Are PFAS the next MTBE? Or, perhaps the next asbestos? Or, in the words of William Shakespeare, is it much ado about nothing? That is the question from both sides of the bar, as well as industry and the regulatory bodies. Initially, it seemed as a one-off instance of an industrial chemical release of something called PFOA, in the small, upstate, picturesque Village of Hoosick Falls. However, on the heels of the lead water contamination disaster in Flint, Mich., and an ever-aware and educated public, groundwater contaminated with per- and poly-fluoroalkyl substances (referred to as PFAS), including perfluorooctanoic acid (PFOA) and perfluorooctane sulfonic acid (PFOS), was suddenly everywhere anytime someone sampled for it.

It now appears that PFAS, including PFOA and PFOS, may make the gasoline additive MTBE (Methyl Tertiary Butyl Ether) look like a blip on the radar of toxic tort litigation.
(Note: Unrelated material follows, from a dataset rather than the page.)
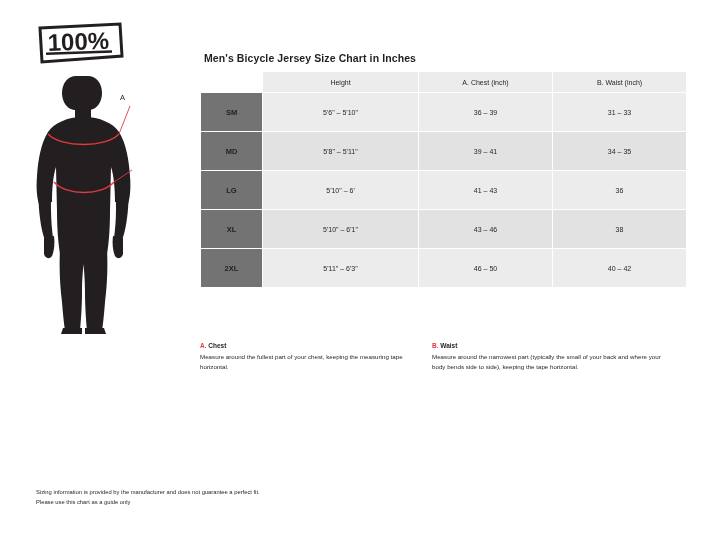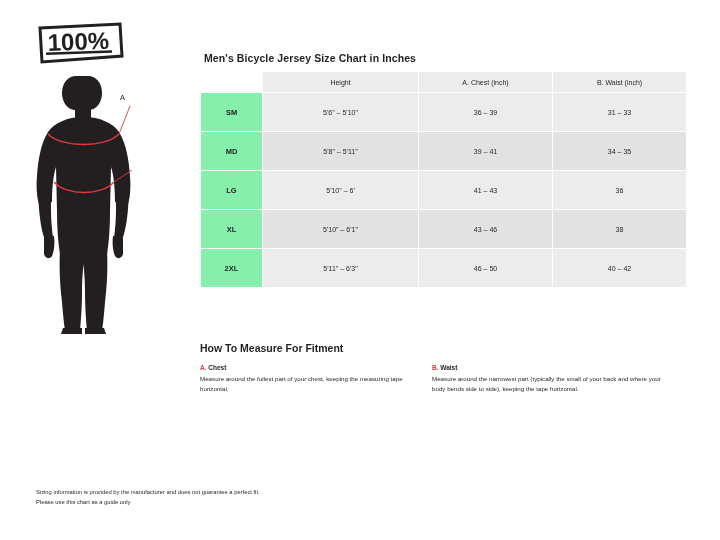"SM" #size-table td.size-cell { background: #86efac -> #737373 }
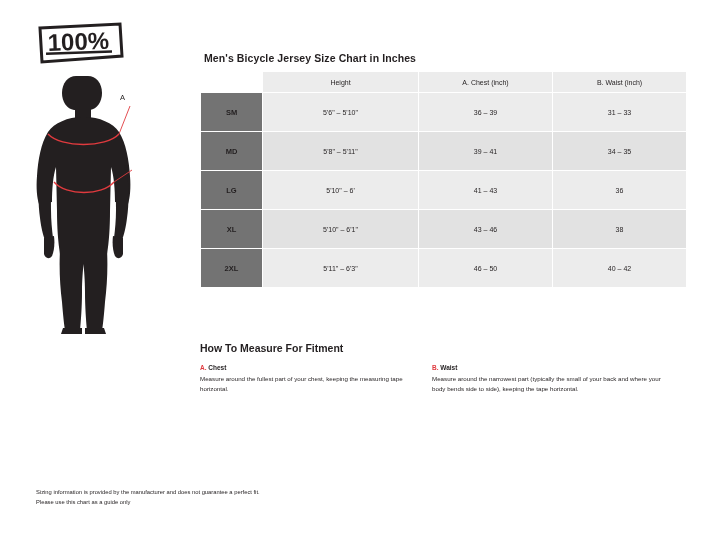"How To Measure For Fitment" div { html: <div>How To Measure For Fitment</div> -> none }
PFAS chemicals are being found in the groundwater at airports, fire training installations and military bases across the country because it was used in firefighting foam for suppressing petroleum fires (aqueous film-forming foam or AFFF). PFAS have also been found in high concentrations in soil and groundwater at plants that manufacture stain-resistant textiles and non-stick cookware. And as if that were not enough, Sen. Charles Schumer just requested the Food and Drug Administration to launch a formal investigation into the health consequences of PFAS chemicals used in fast food packaging.